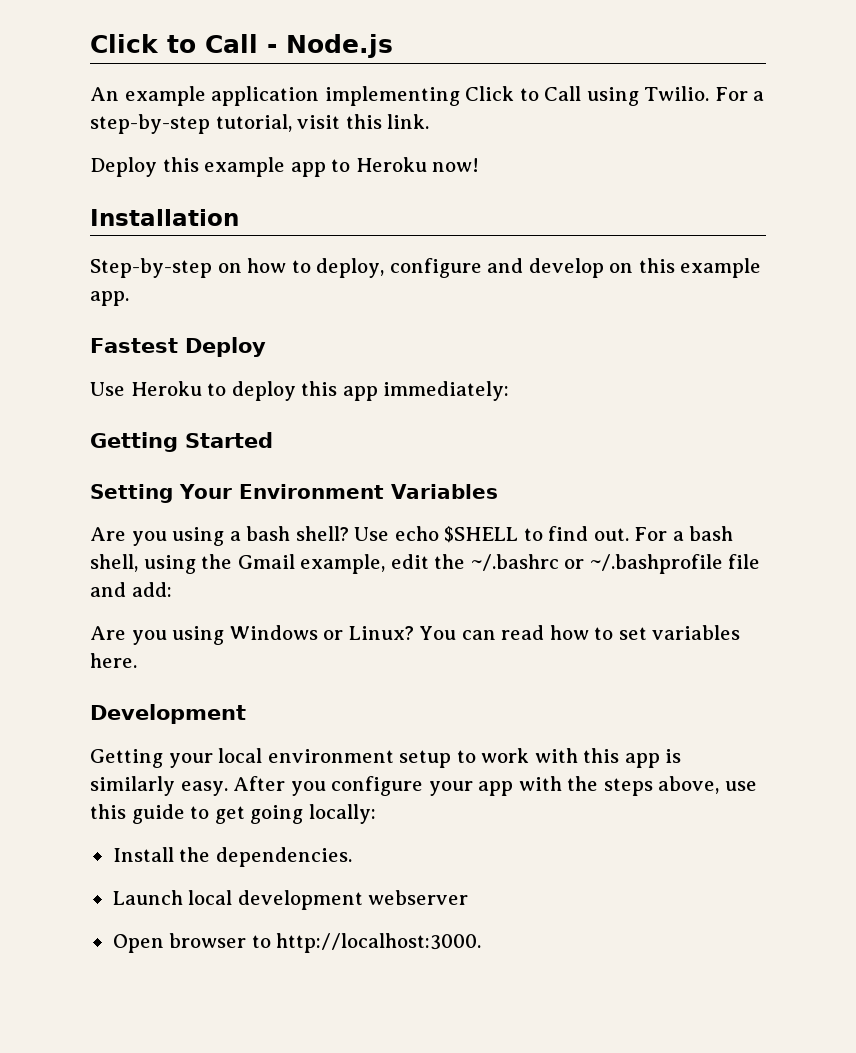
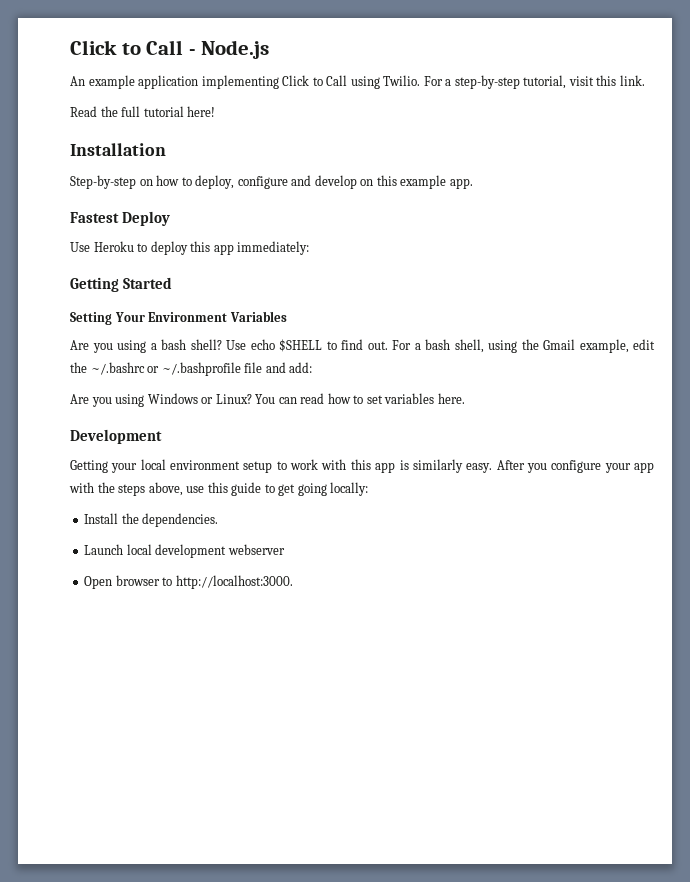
- Deploy this example app to Heroku now!
+ Read the full tutorial here!

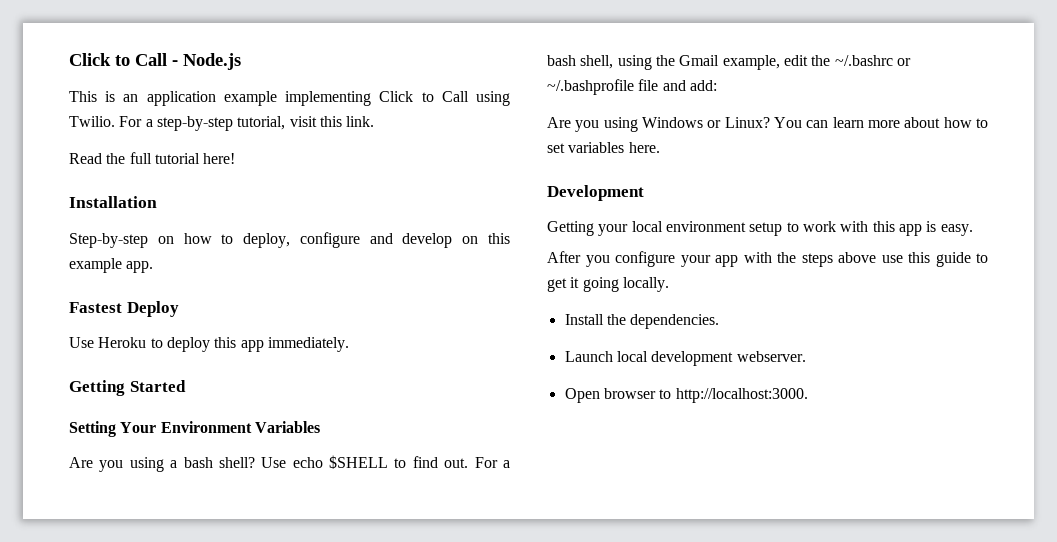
- An example application implementing Click to Call using Twilio.
+ This is an application example implementing Click to Call using Twilio.
- Use Heroku to deploy this app immediately:
+ Use Heroku to deploy this app immediately.
- You can read how to set variables here.
+ You can learn more about how to set variables here.
- Getting your local environment setup to work with this app is similarly easy. After you configure your app with the steps above, use this guide to get going locally:
+ Getting your local environment setup to work with this app is easy.
+ After you configure your app with the steps above use this guide to get it going locally.
- Launch local development webserver
+ Launch local development webserver.

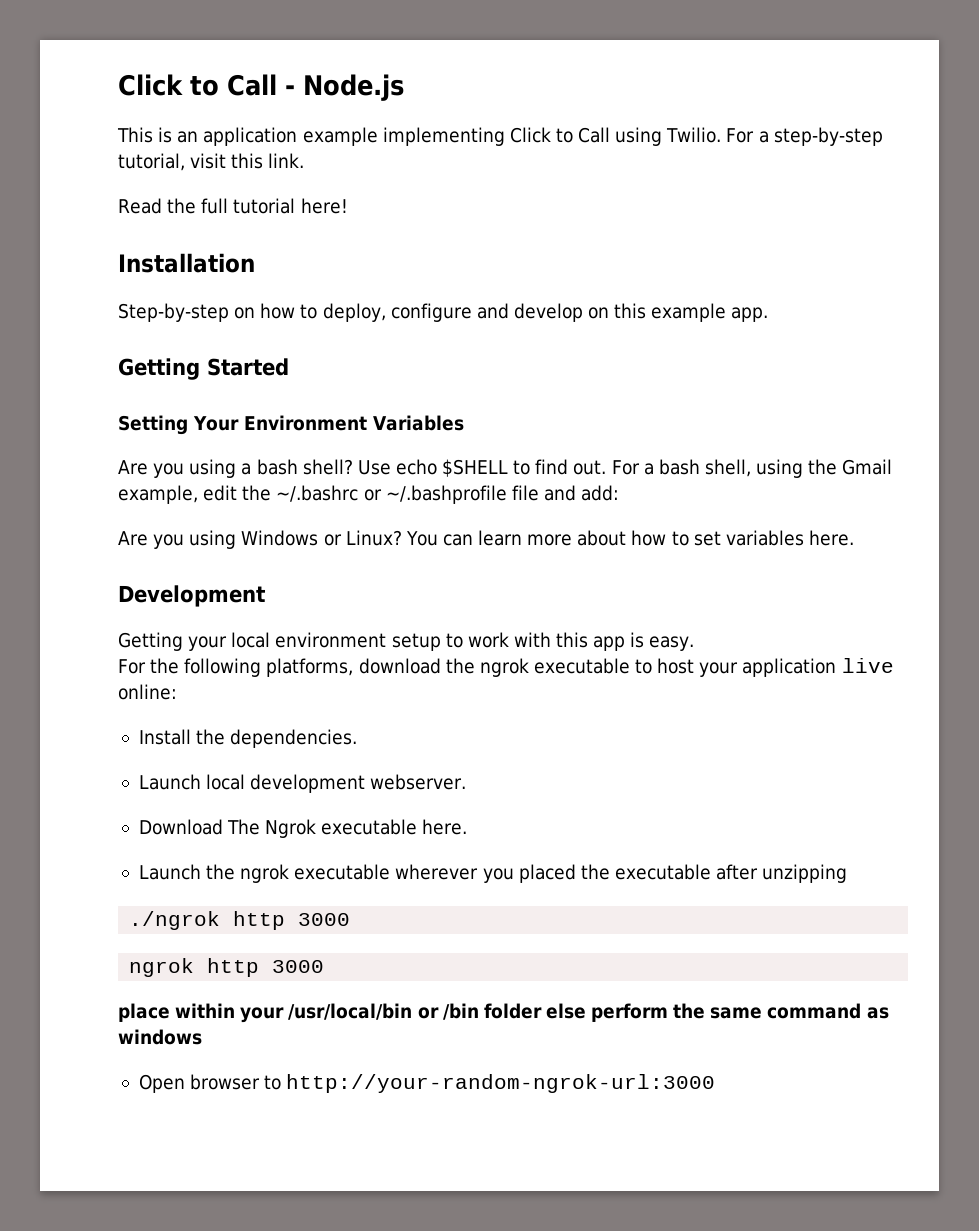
- Fastest Deploy
- Use Heroku to deploy this app immediately.
- After you configure your app with the steps above use this guide to get it going locally.
+ For the following platforms, download the ngrok executable to host your application live online:
+ Download The Ngrok executable here.
+ Launch the ngrok executable wherever you placed the executable after unzipping
+ ./ngrok http 3000
+ ngrok http 3000
+ place within your /usr/local/bin or /bin folder else perform the same command as windows
- Open browser to http://localhost:3000.
+ Open browser to http://your-random-ngrok-url:3000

§ Exercise goal:
Among the entries above, the line containing "For the following", the line containing "- Open browser to http://localhost:3000.", and all lines between them are to be restated word for word; nothing else belongs in the reply.

§ Output for this exercise:
+ For the following platforms, download the ngrok executable to host your application live online:
+ Download The Ngrok executable here.
+ Launch the ngrok executable wherever you placed the executable after unzipping
+ ./ngrok http 3000
+ ngrok http 3000
+ place within your /usr/local/bin or /bin folder else perform the same command as windows
- Open browser to http://localhost:3000.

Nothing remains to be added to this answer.